Segment Start: RAW DATA

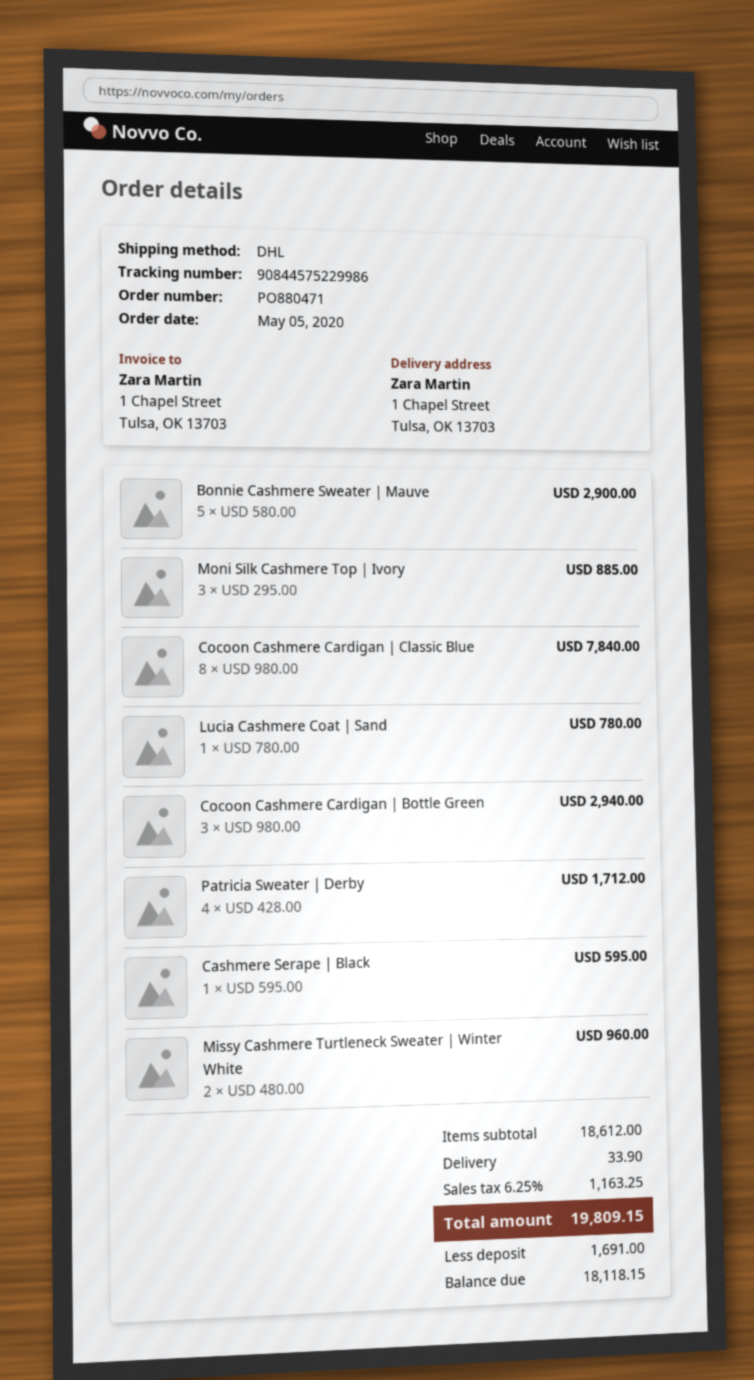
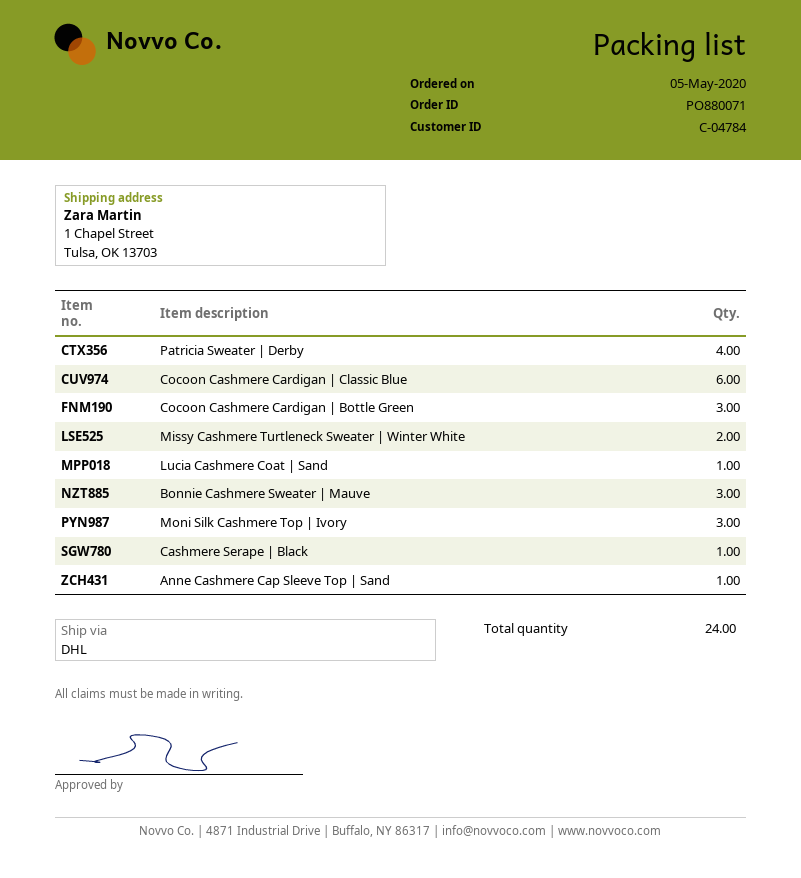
order number: PO880471 -> PO880071
Bonnie Cashmere Sweater | Mauve: 5 -> 3
Cocoon Cashmere Cardigan | Classic Blue: 8 -> 6
Anne Cashmere Cap Sleeve Top | Sand: none -> 1

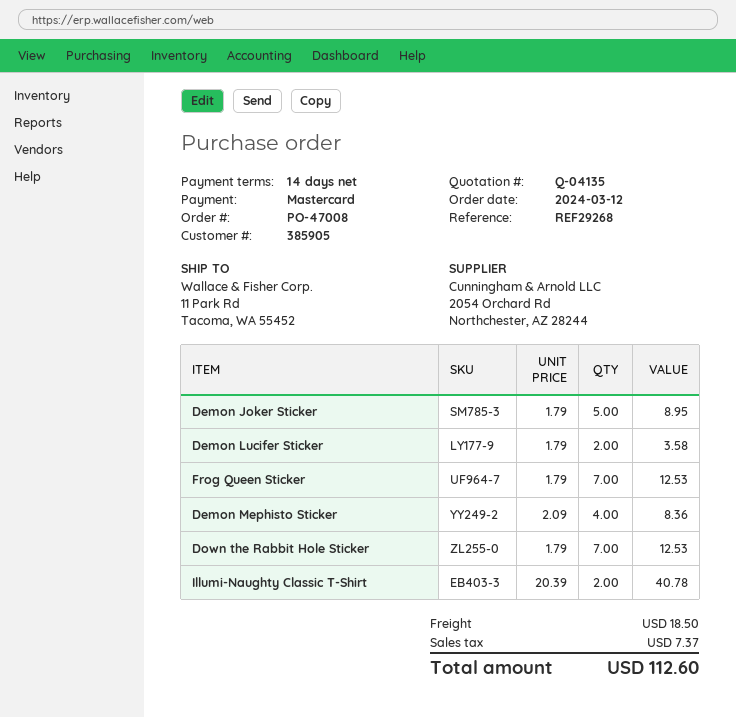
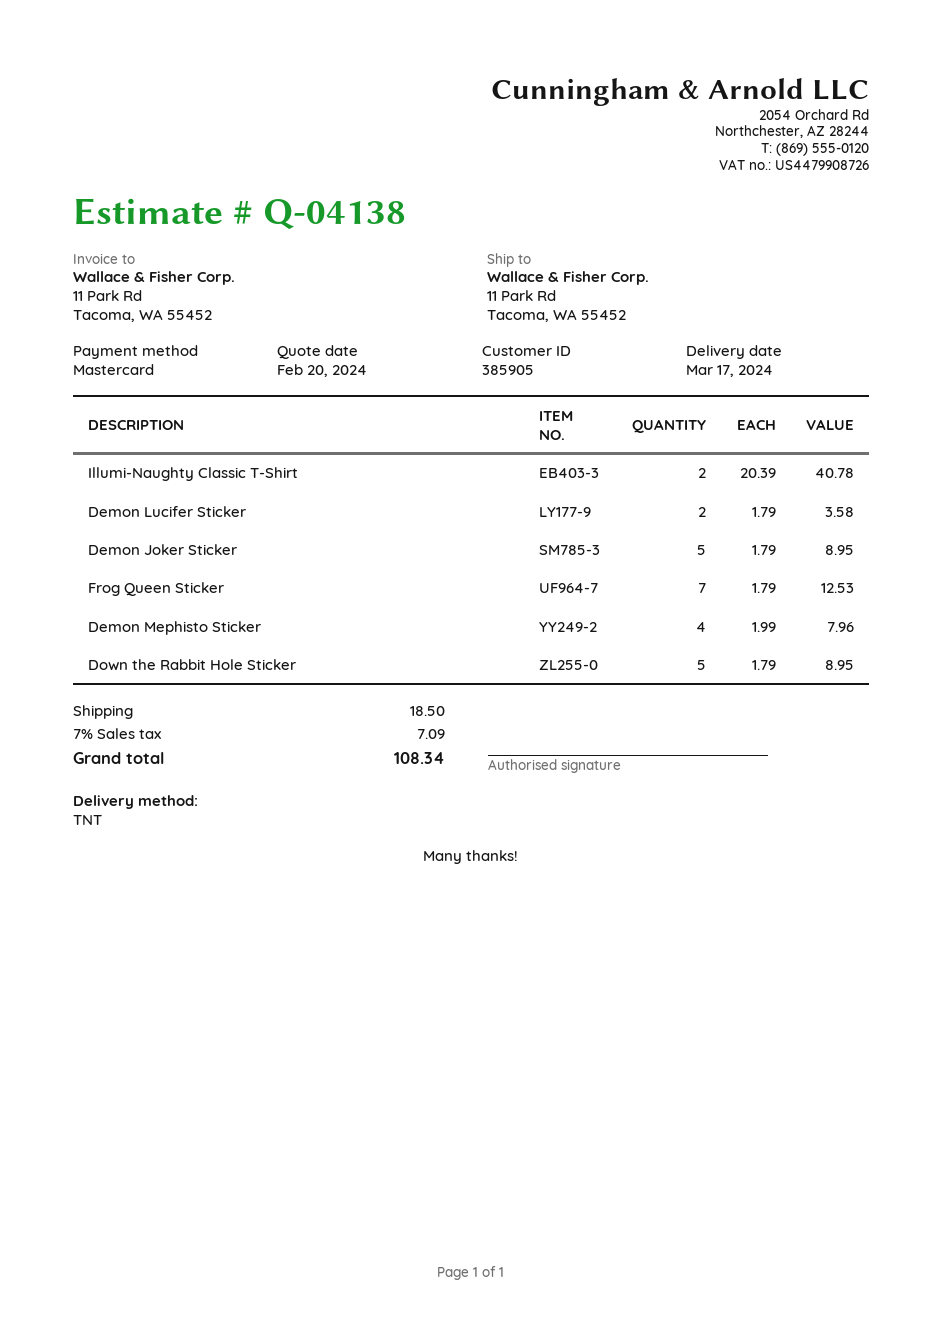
quote number: Q-04135 -> Q-04138
Demon Mephisto Sticker: 4 x 2.09 = 8.36 -> 4 x 1.99 = 7.96
Down the Rabbit Hole Sticker: 7 x 1.79 = 12.53 -> 5 x 1.79 = 8.95
tax: 7.37 -> 7.09
total: 112.60 -> 108.34

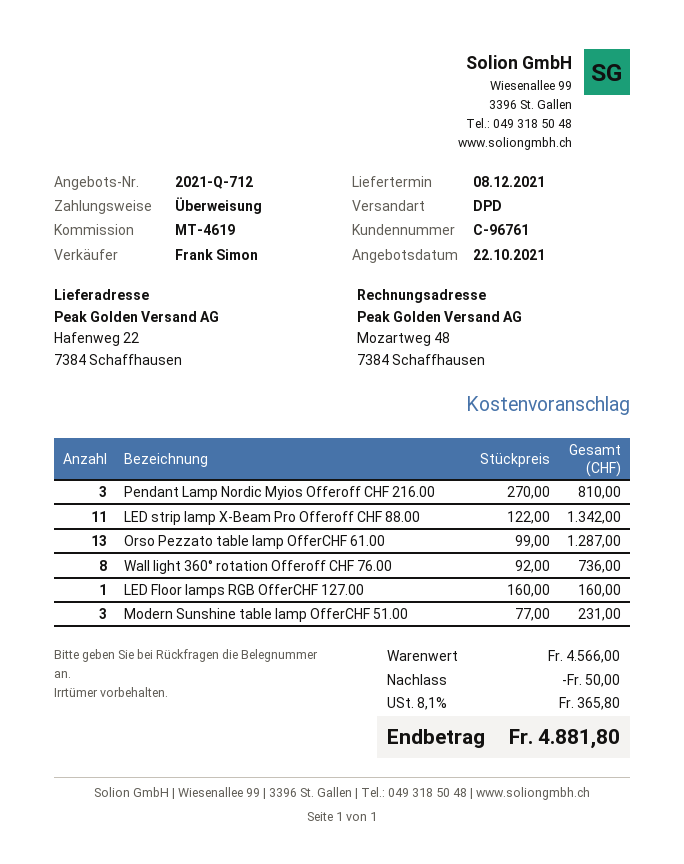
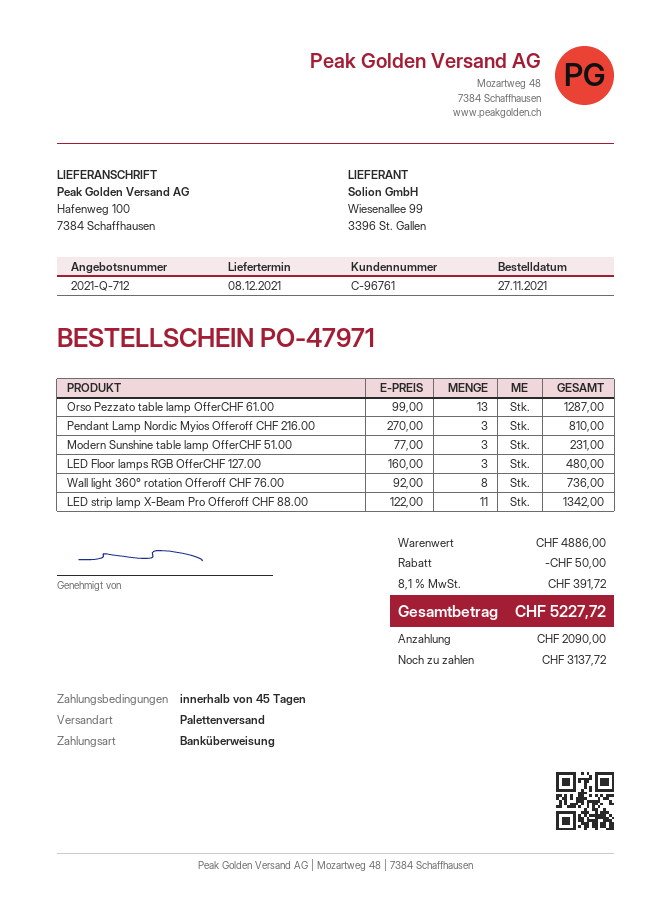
shipping method: DPD -> pallet freight
ship to: Hafenweg 22, 7384 Schaffhausen -> Hafenweg 100, 7384 Schaffhausen
LED Floor lamps RGB OfferCHF 127.00: 1 x 160.00 = 160.00 -> 3 x 160.00 = 480.00
subtotal: 4566.00 -> 4886.00
tax: 8.1% = 365.80 -> 8.1% = 391.72
total: 4881.80 -> 5227.72

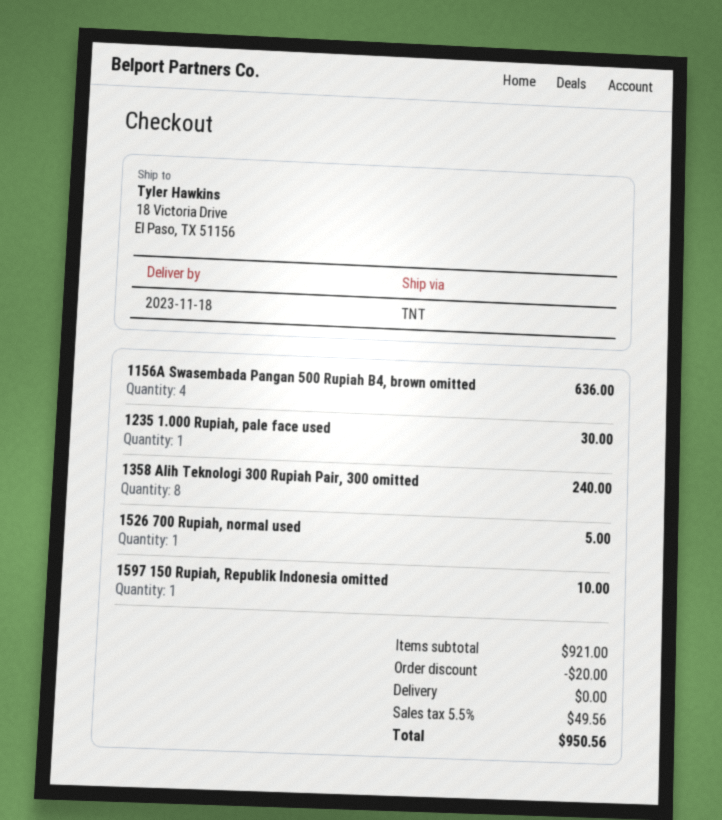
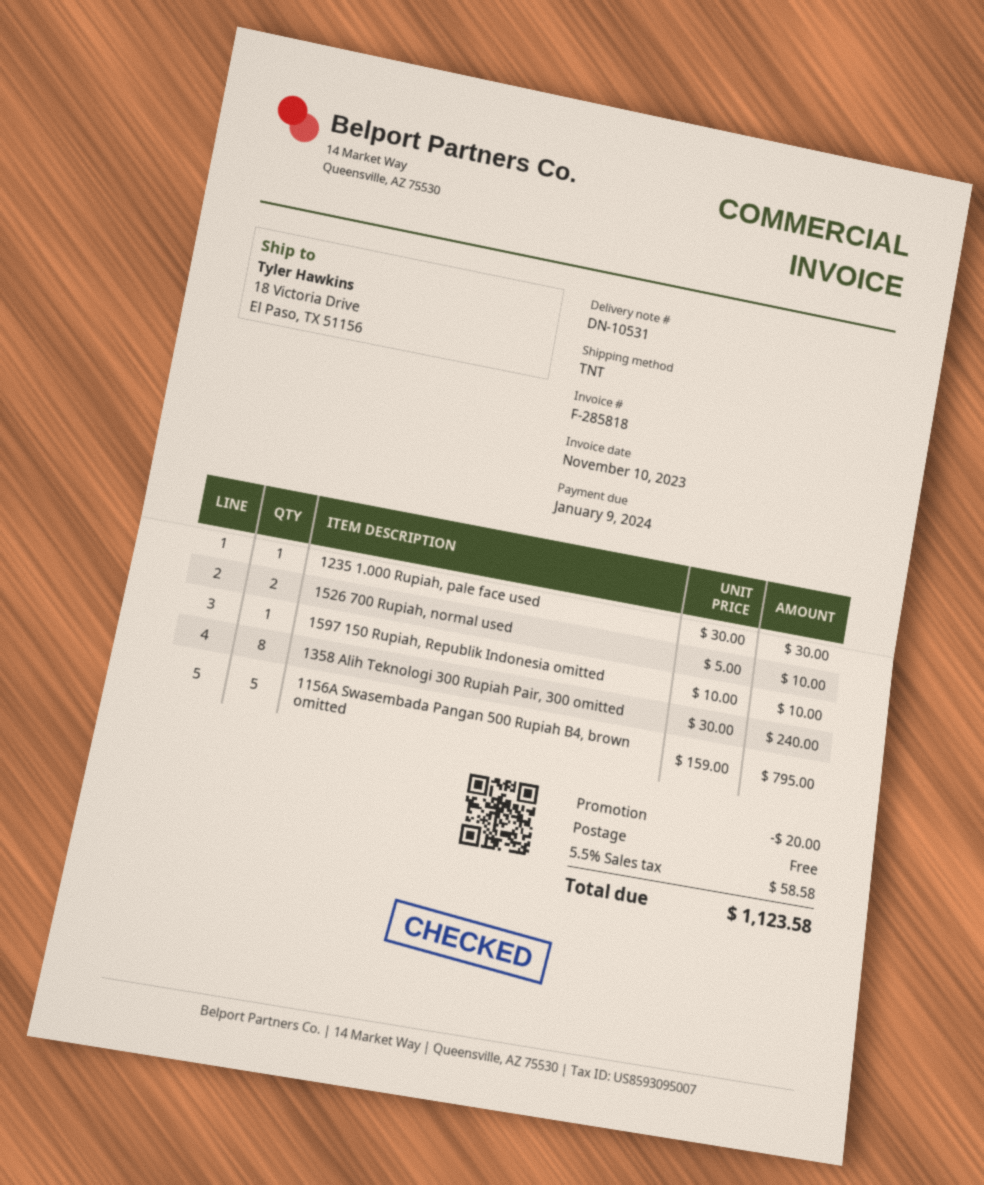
1156A Swasembada Pangan 500 Rupiah B4, brown omitted: 4 for 636.00 -> 5 for 795.00
1526 700 Rupiah, normal used: 1 for 5.00 -> 2 for 10.00
tax: 5.5% = 49.56 -> 5.5% = 58.58
total: 950.56 -> 1123.58

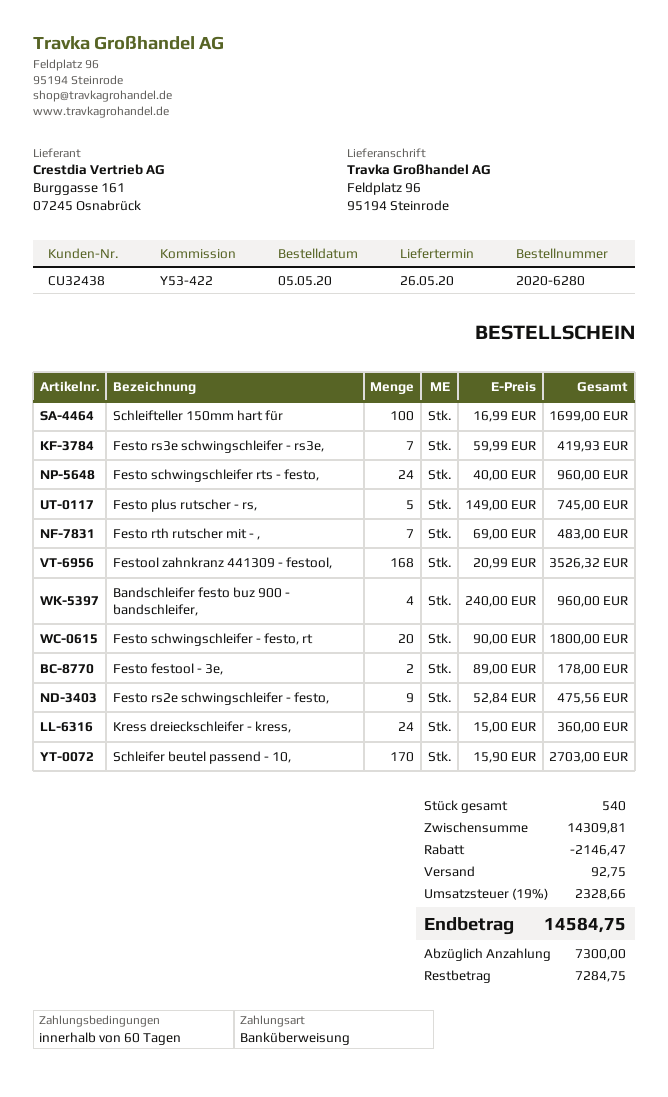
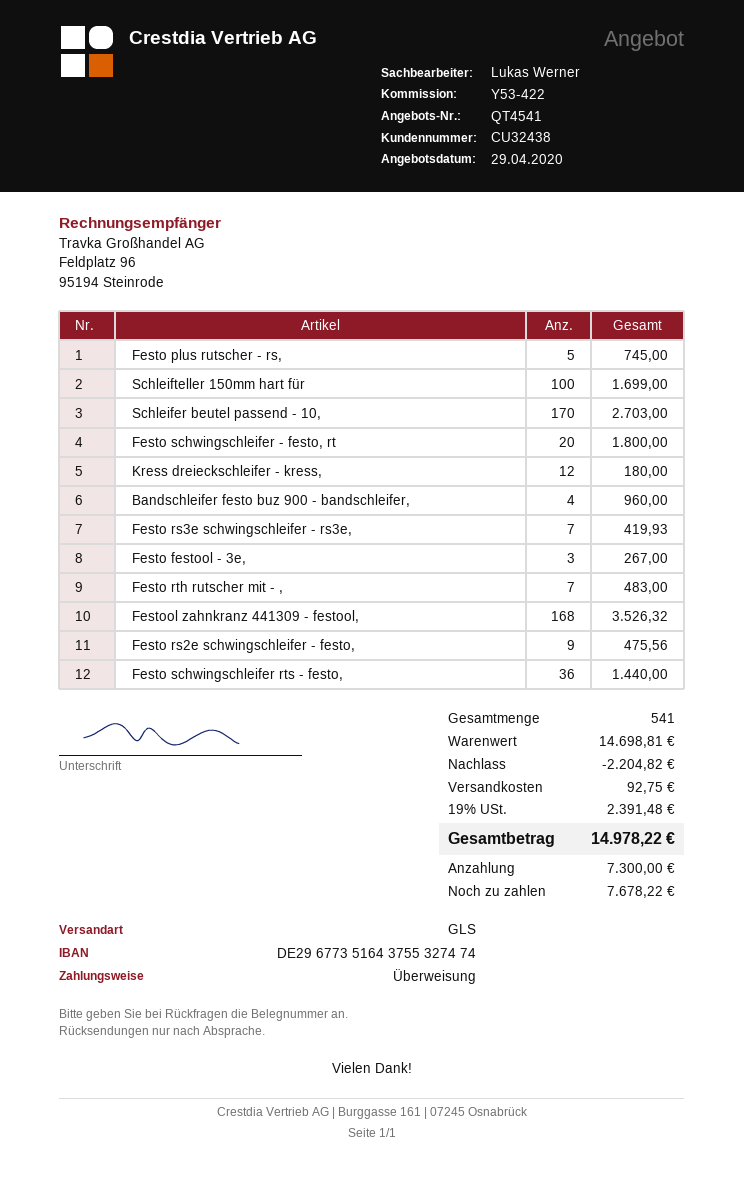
Festo schwingschleifer rts - festo,: 24 for 960.00 -> 36 for 1440.00
Festo festool - 3e,: 2 for 178.00 -> 3 for 267.00
Kress dreieckschleifer - kress,: 24 for 360.00 -> 12 for 180.00
total quantity: 540 -> 541
subtotal: 14309.81 -> 14698.81
discount: 2146.47 -> 2204.82
tax: 19% = 2328.66 -> 19% = 2391.48
total: 14584.75 -> 14978.22
balance: 7284.75 -> 7678.22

Segment End: RAW DATA

WHAT YOU NEED TO DO => Search the records above for "Rupiah". Copy each line where it is found.

SOLUTION FOR THIS TASK =>
1156A Swasembada Pangan 500 Rupiah B4, brown omitted: 4 for 636.00 -> 5 for 795.00
1526 700 Rupiah, normal used: 1 for 5.00 -> 2 for 10.00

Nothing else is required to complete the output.